Durante as visitas, a instituição apresentou diretrizes fundamentais para que a imprensa mova a narrativa da simples narração do crime para a contextualização da violência estrutural. O objetivo central é evitar a revitimização e garantir que o feminicídio seja tratado como uma grave violação de direitos humanos.
A Diretora do CAOp da Mulher, Verônica Lazar, destacou que a abordagem jornalística deve ter um cunho ético e de muita responsabilidade. “Estamos sensibilizando os órgãos de imprensa para que busquem responsabilizar verdadeiramente o autor do crime e não revitimizar a vítima ou seus familiares”, explicou a Promotora de Justiça. Segundo ela, os veículos visitados demonstraram abertura para atuar em parceria com o Ministério Público na disseminação de diretrizes que respeitem a dignidade das mulheres.
As orientações técnicas entregues aos profissionais incluem o uso correto do termo “feminicídio” quando o crime decorrer de violência doméstica ou menosprezo à condição de mulher. O material instrui que a imprensa evite termos como “crime passional” ou justificativas baseadas em “não aceitação do fim do relacionamento”, pois tais expressões romantizam o assassinato. A orientação é focar nas ações do autor e não na vida pregressa da vítima.

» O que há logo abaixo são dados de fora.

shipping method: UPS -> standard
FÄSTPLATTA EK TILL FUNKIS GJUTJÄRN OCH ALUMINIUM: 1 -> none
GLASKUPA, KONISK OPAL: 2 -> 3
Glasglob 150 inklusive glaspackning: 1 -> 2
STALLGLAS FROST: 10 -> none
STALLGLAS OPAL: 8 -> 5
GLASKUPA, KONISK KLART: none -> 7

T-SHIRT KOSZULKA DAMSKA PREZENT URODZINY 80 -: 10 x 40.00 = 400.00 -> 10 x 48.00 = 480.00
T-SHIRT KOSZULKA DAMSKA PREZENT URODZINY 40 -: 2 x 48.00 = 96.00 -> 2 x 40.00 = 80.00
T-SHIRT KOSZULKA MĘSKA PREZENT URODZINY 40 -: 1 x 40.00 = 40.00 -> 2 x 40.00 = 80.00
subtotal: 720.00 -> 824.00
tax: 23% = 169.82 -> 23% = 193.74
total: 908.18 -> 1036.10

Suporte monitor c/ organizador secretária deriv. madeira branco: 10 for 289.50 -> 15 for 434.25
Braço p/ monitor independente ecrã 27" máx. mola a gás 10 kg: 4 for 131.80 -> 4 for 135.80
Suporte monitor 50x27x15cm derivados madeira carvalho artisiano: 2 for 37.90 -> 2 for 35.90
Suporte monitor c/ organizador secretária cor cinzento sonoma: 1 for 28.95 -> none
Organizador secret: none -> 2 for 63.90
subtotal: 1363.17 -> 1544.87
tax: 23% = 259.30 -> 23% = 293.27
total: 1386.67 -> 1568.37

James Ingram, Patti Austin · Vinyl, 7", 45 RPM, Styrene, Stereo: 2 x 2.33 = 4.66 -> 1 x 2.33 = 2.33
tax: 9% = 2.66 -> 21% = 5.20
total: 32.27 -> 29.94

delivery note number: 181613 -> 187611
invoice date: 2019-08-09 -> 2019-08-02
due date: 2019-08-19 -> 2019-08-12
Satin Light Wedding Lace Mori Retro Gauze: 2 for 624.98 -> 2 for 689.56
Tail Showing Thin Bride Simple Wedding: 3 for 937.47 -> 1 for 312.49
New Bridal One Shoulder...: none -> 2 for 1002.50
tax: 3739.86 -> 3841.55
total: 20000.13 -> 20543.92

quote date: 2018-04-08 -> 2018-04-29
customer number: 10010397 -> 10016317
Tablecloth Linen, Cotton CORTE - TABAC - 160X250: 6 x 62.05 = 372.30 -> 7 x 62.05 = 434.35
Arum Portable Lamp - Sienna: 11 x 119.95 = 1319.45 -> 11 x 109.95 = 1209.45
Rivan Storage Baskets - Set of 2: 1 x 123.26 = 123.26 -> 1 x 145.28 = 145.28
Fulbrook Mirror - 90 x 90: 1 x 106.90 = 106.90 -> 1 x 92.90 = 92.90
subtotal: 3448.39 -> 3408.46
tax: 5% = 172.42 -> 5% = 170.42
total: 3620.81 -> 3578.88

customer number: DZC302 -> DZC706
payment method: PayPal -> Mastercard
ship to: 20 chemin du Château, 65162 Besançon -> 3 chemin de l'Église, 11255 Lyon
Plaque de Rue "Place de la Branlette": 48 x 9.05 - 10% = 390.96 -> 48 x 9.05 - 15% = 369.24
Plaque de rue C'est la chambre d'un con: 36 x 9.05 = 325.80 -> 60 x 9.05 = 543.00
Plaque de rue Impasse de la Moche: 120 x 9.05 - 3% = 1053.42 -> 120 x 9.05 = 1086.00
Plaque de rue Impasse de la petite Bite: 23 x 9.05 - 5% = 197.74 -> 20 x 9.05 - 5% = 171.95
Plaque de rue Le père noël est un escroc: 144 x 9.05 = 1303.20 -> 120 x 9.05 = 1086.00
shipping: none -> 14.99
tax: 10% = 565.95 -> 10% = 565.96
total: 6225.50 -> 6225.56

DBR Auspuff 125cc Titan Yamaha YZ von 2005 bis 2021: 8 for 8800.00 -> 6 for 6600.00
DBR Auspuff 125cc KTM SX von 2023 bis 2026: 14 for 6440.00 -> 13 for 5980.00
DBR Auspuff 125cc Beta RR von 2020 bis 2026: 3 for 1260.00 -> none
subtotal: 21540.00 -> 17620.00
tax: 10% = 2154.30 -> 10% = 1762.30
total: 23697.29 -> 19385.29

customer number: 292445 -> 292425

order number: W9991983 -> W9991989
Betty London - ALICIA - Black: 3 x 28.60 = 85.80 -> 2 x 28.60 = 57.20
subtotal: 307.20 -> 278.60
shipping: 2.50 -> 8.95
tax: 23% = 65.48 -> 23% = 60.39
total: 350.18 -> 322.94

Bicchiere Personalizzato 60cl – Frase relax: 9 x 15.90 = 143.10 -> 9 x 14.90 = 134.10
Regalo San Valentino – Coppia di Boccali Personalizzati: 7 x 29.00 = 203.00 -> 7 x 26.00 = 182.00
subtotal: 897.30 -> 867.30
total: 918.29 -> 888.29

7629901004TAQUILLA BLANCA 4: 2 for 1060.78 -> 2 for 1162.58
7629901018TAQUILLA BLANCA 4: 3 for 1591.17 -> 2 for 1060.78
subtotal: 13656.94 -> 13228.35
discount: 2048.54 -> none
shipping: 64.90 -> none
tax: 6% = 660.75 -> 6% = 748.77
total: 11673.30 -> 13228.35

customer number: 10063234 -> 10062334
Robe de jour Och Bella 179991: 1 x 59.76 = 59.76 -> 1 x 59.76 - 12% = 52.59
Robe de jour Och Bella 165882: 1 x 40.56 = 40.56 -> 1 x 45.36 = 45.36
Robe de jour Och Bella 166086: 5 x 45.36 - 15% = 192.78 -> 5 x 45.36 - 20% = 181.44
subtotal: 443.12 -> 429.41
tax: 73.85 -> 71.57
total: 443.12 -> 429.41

Outro ponto essencial reforçado durante as visitas é o combate à espetacularização e à exposição desnecessária de familiares e crianças órfãs. O MPSE recomenda que não sejam utilizados detalhes mórbidos ou imagens de corpos, transformando a dor em entretenimento. A cobertura deve ser técnica, evitando descrever o agressor como um “cidadão de bem” que apenas “perdeu o controle”.
O jornalismo responsável também deve atuar na divulgação da rede de apoio e canais de denúncia. O MPSE orienta que as matérias incluam o 190 (Polícia Militar – em caso de flagrante), o 181 (Polícia Civil – crimes recorrentes), o 180 (Central de Atendimento à Mulher), e a Ouvidoria do Ministério Público pelo número 127. Essas informações são vitais para que mulheres em situação de risco saibam onde buscar acolhimento.
A campanha e o material informativo, que incluem um QR Code com vídeo explicativo, foram elaborados em uma parceria entre o CAOp dos Direitos da Mulher e a Coordenadoria de Comunicação Social do MPSE.